Sin vacilar, este libro deliciosamente deprimente recorre paso a paso todas las estaciones del declive de los Wittgenstein: desde su relumbrón en los años de los valses de Strauss hasta la demolición de su palacete en la Alleegasse durante los bombardeos norteamericanos de Viena. En medio quedan los retratos de la sufrida Hermine, incapaz de fundar un hogar propio pese a desearlo con todos sus arrestos por no poder traducir sus sentimientos en gestos ni palabras; de Gretl, bondadosa y estúpida, casada con un hombre fuera de sí y madre de dos tarambanas que se emborrachaban diariamente con champán; de Helene, quizás el único personaje común y corriente de esta historia, que mereció esa vida opaca que todos deploramos pero que a todos nos tranquiliza. Y sobre todo, claro está, de Ludwig y su hermano mayor y némesis, Paul Wittgenstein, el pianista manco más famoso de todos los tiempos, obcecado en convertirse en concertista a pesar de que un balazo le destrozó el brazo derecho durante una carga de caballería en la Primera Guerra Mundial.
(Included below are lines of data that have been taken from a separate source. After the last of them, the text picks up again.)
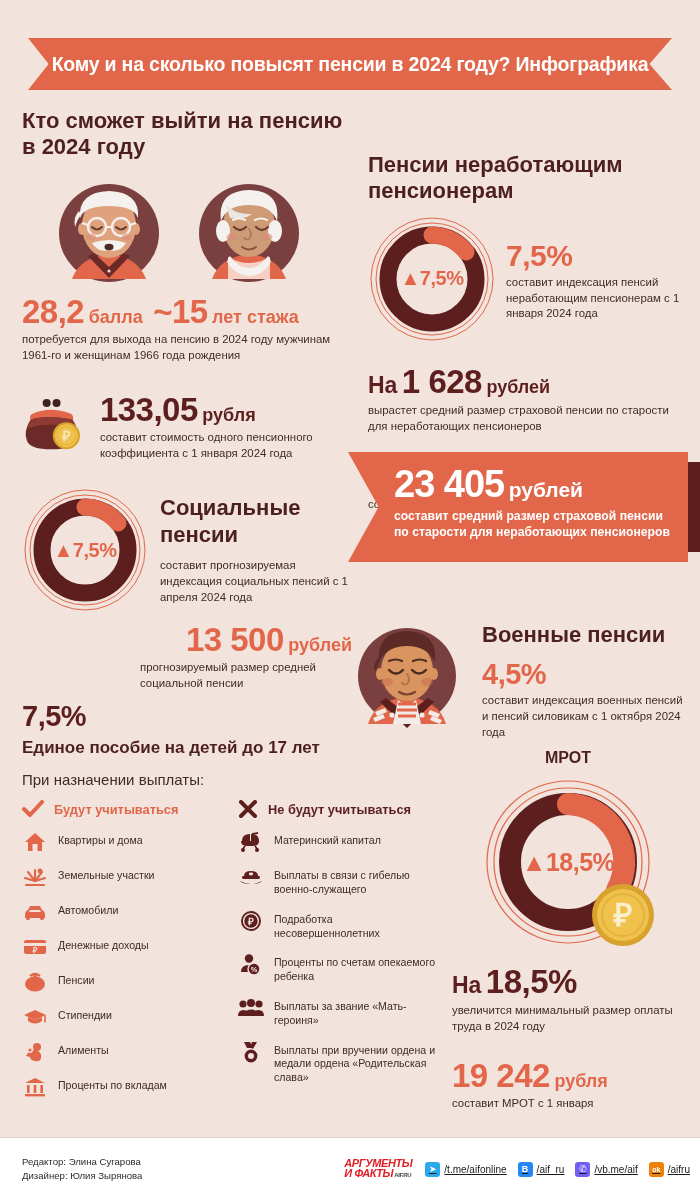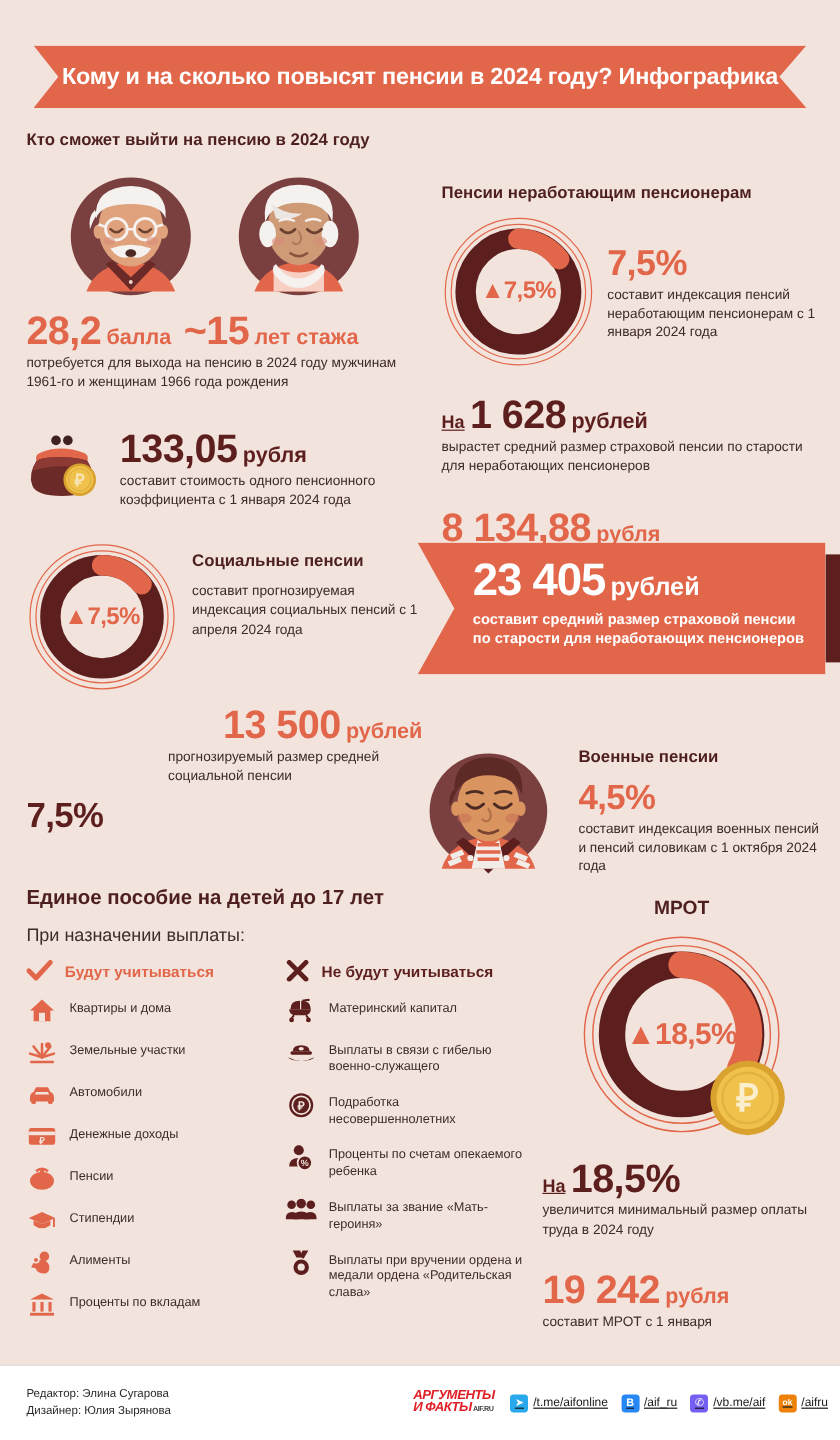--- a/index.html
+++ b/index.html
@@ -38,7 +38,7 @@
   .col-right { position: absolute; left: 368px; top: 108px; width: 312px; margin-top: 44px; }
 
   h2.sec {
-    color: #4d1f1f; font-size: 14px; font-weight: bold;
+    color: #4d1f1f; font-size: 22px; font-weight: bold;
     margin-bottom: 10px; line-height: 1.2;
   }
 

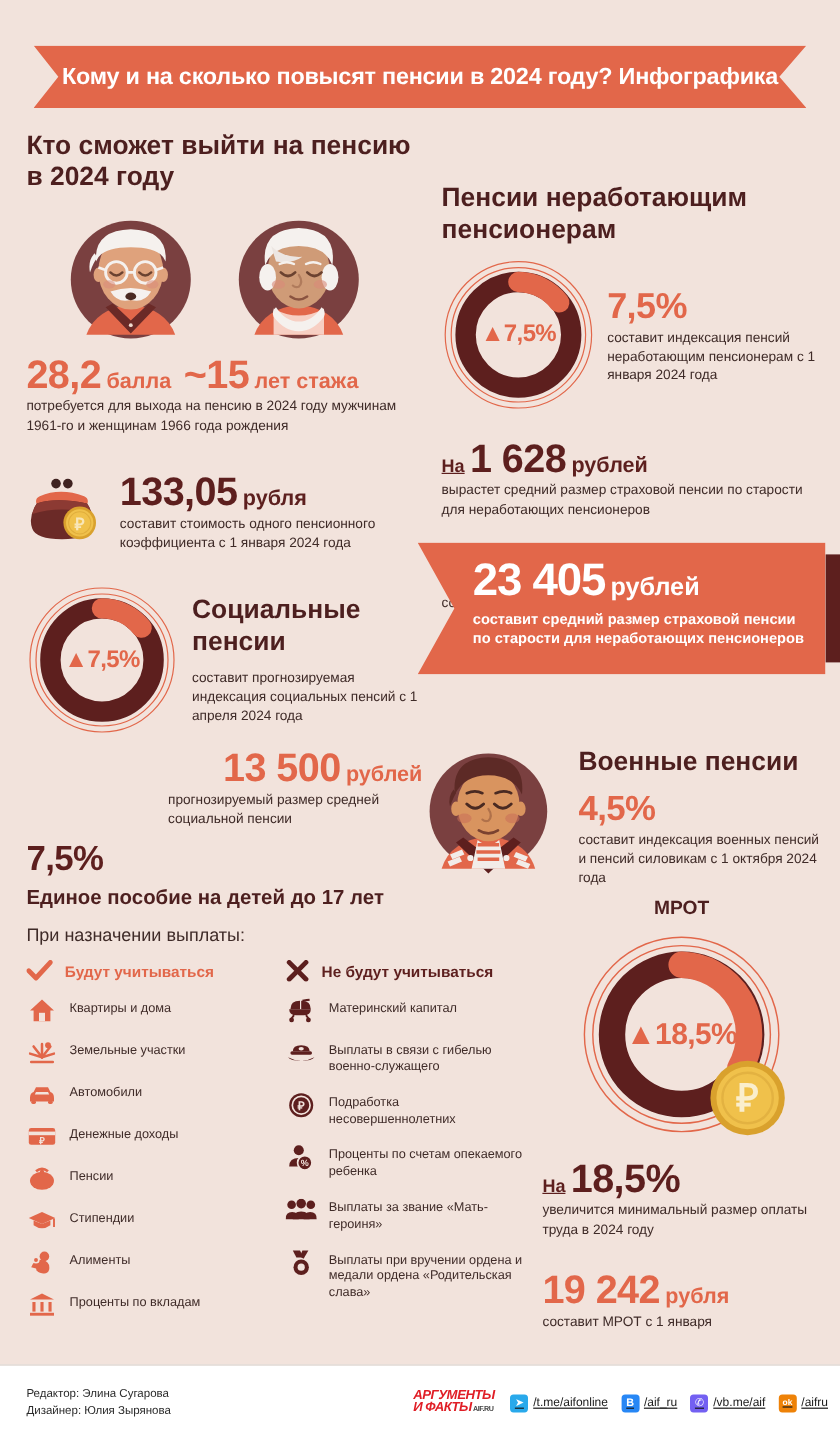--- a/index.html
+++ b/index.html
@@ -54,7 +54,7 @@
   .unit.orange { color: #e2674a; }
   .unit.dark   { color: #5d1f1e; }
   .pre {
-    font-size: 15px; font-weight: bold; text-decoration: underline;
+    font-size: 23px; font-weight: bold;
   }
   .desc {
     color: #3f2b28; font-size: 11.4px; line-height: 1.38;

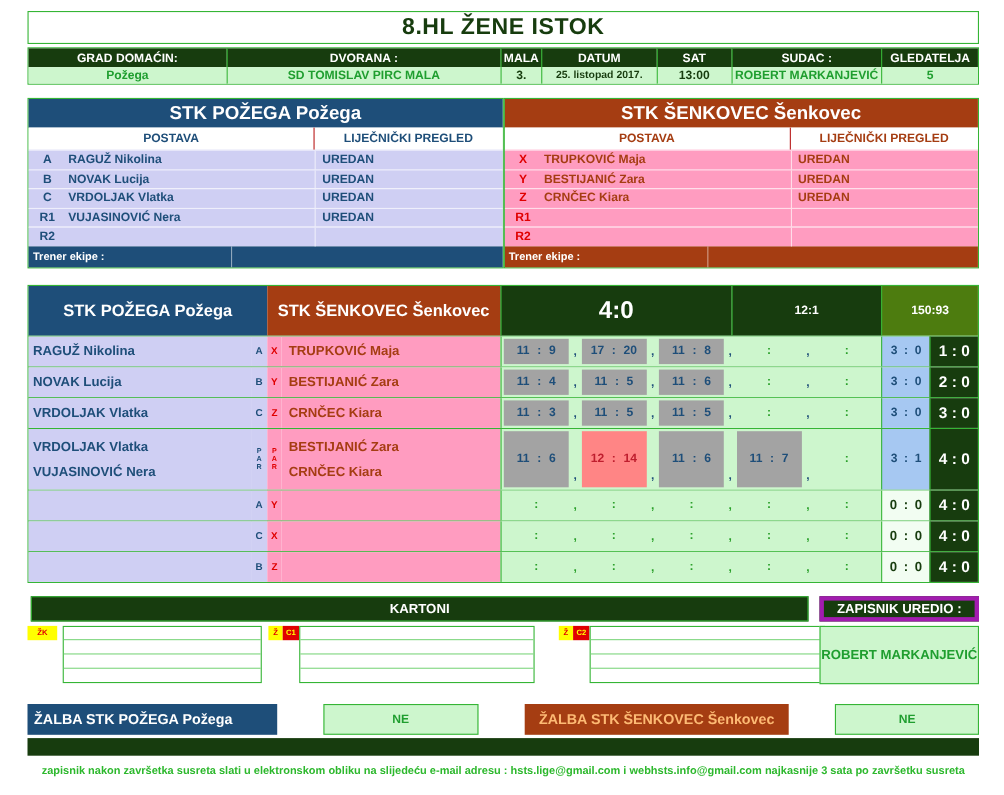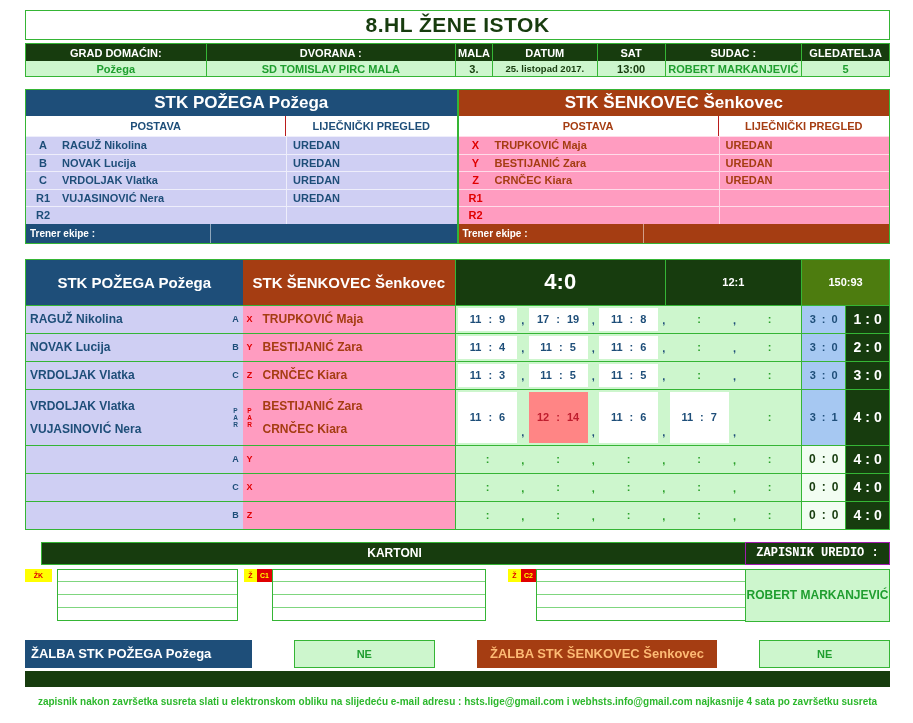--- a/index.html
+++ b/index.html
@@ -71,7 +71,7 @@
   .m-sets { width: 347px; background: #cdf6cd; display: flex; align-items: stretch; padding: 2px 2px; border-left: 1px solid #35b535; }
   .set { width: 59px; display: flex; align-items: center; justify-content: center; gap: 7px;
          font-size: 11px; font-weight: bold; color: #2aa02a; }
-  .set.won  { background: #ffffff; color: #1e4e79; }
+  .set.won  { background: #a3a3a3; color: #1e4e79; }
   .set.lost { background: #ff8585; color: #bf1e2e; }
   .comma { flex: 1; display: flex; align-items: flex-end; justify-content: center; padding-bottom: 5px; }
   .comma::after { content: ","; font-size: 11px; font-weight: bold; color: #2aa02a; }

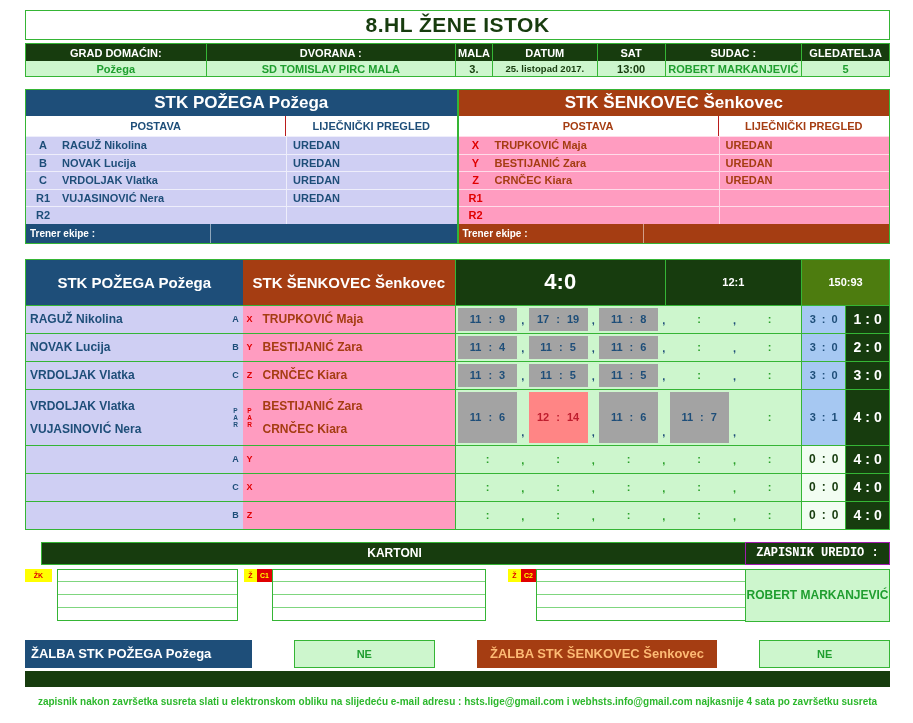--- a/index.html
+++ b/index.html
@@ -268,7 +268,7 @@
         <div class="set won">
             <span>17</span>
             <span class="colon"></span>
-            <span>19</span>
+            <span>20</span>
           </div>
         <div class="comma"></div>
         <div class="set won">

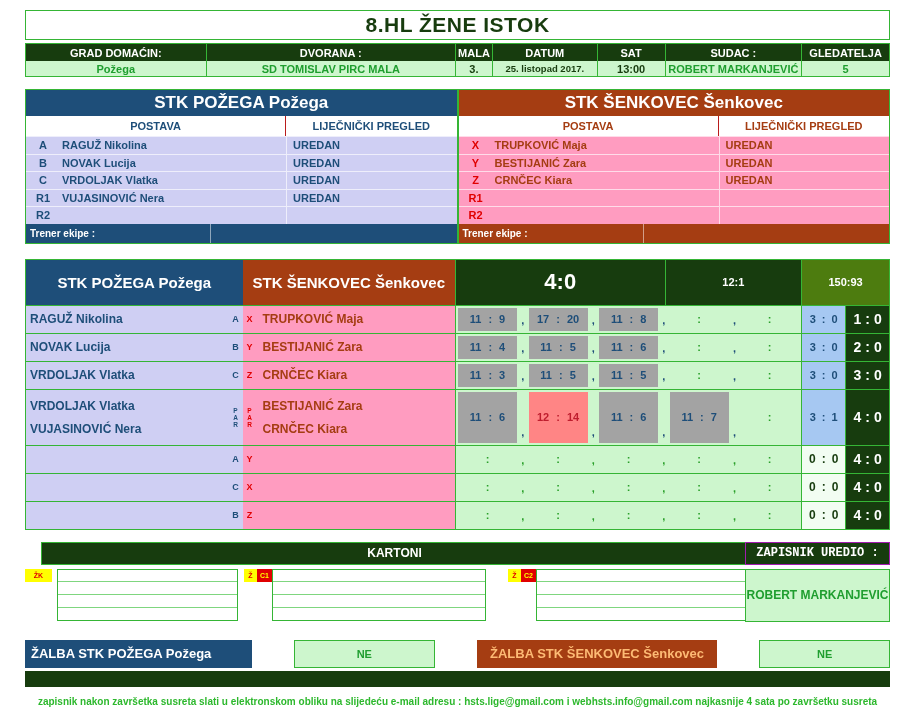--- a/index.html
+++ b/index.html
@@ -86,7 +86,7 @@
 
   
   .kartoni-wrap { position: relative; height: 80px; margin-top: 12px; }
-  .kartoni-header { position: absolute; left: 16px; top: 0; width: 707px; height: 23px; background: #173c0e;
+  .kartoni-header { position: absolute; left: 3px; top: 0; width: 707px; height: 23px; background: #173c0e;
                     border: 1px solid #35b535; color: #fff; font-size: 12px; font-weight: bold;
                     display: flex; align-items: center; justify-content: center; }
   .zapisnik-header { position: absolute; left: 720px; top: 0; width: 145px; height: 23px; background: #173c0e;

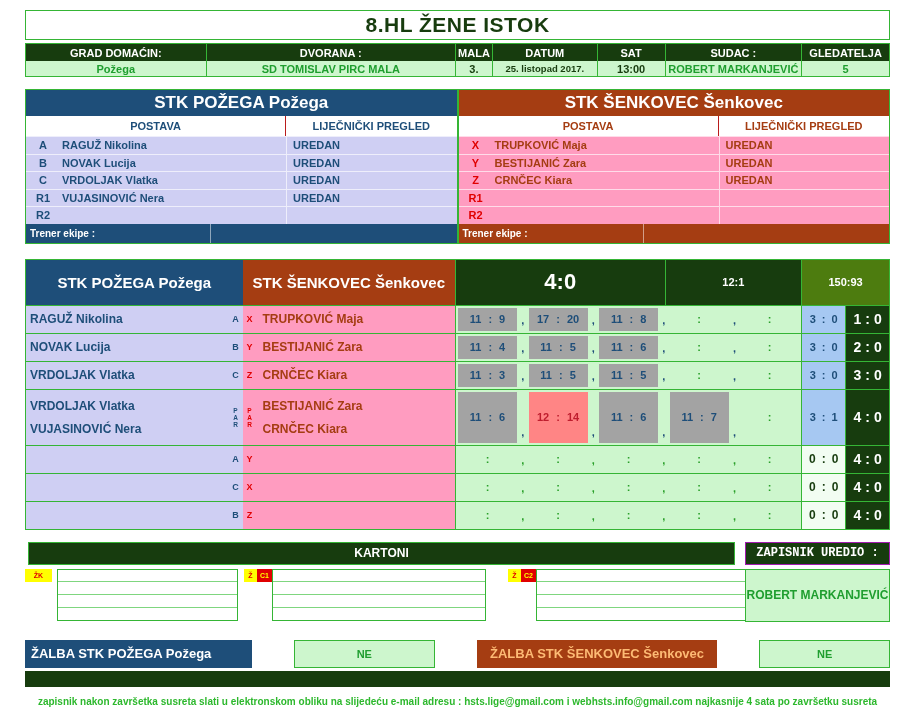--- a/index.html
+++ b/index.html
@@ -90,8 +90,8 @@
                     border: 1px solid #35b535; color: #fff; font-size: 12px; font-weight: bold;
                     display: flex; align-items: center; justify-content: center; }
   .zapisnik-header { position: absolute; left: 720px; top: 0; width: 145px; height: 23px; background: #173c0e;
-                     border: 1px solid #a21caf; color: #fff; font-size: 12px; font-weight: bold;
-                     display: flex; align-items: center; justify-content: center; font-family: Liberation Mono, monospace; }
+                     border: 4px solid #a21caf; color: #fff; font-size: 12px; font-weight: bold;
+                     display: flex; align-items: center; justify-content: center; }
   .card-table { position: absolute; top: 27px; height: 52px; background: #fff; border: 1px solid #35b535;
                 display: flex; flex-direction: column; }
   .card-table > div { flex: 1; border-top: 1px solid #7fd67f; }

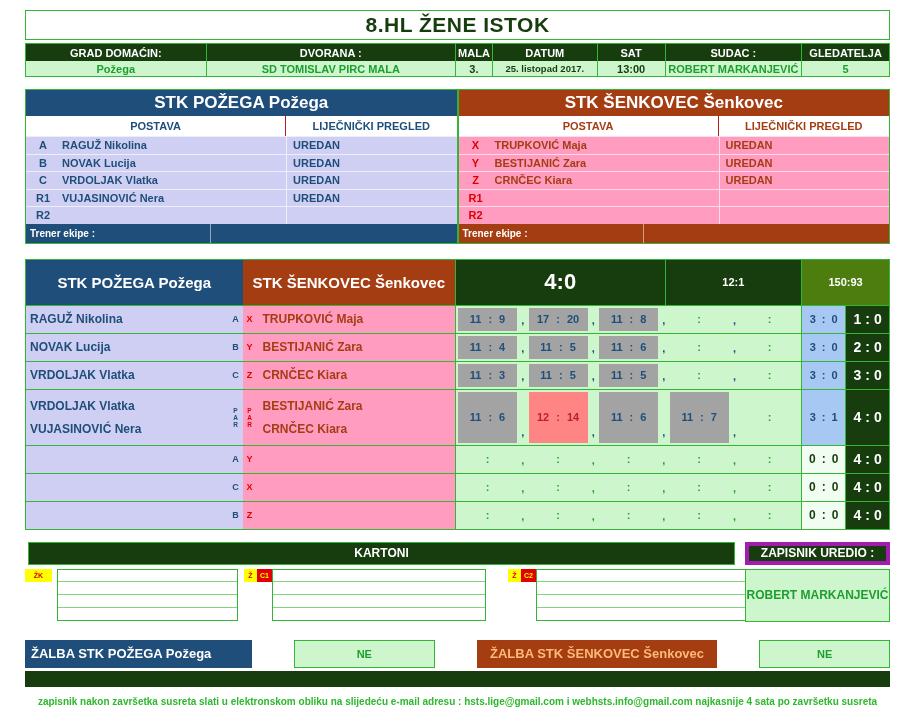--- a/index.html
+++ b/index.html
@@ -686,7 +686,7 @@
 
   <div class="green-bar"></div>
 
-  <div class="footer">zapisnik nakon završetka susreta slati u elektronskom obliku na slijedeću e-mail adresu : hsts.lige@gmail.com i webhsts.info@gmail.com najkasnije 4 sata po završetku susreta</div>
+  <div class="footer">zapisnik nakon završetka susreta slati u elektronskom obliku na slijedeću e-mail adresu : hsts.lige@gmail.com i webhsts.info@gmail.com najkasnije 3 sata po završetku susreta</div>
 </div>
 
 </body></html>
En este contexto, la cita de Tolstoi se ha vuelto de rigor: si todas las familias felices se parecen, las desgraciadas lo son cada una a su modo. Salvo los Wittgenstein, que lo fueron de todos los modos posibles.

admin

Un comentario

  1. Imposible no leerlo! Tendré que quitarme la duda y saber si mi familia corrió mejor suerte que la de los Wittgenstein.. Trataré de conseguirlo y saborear las mieles de este libro «deliciosamente deprimente»
    Saludos y gracias por la recomendación!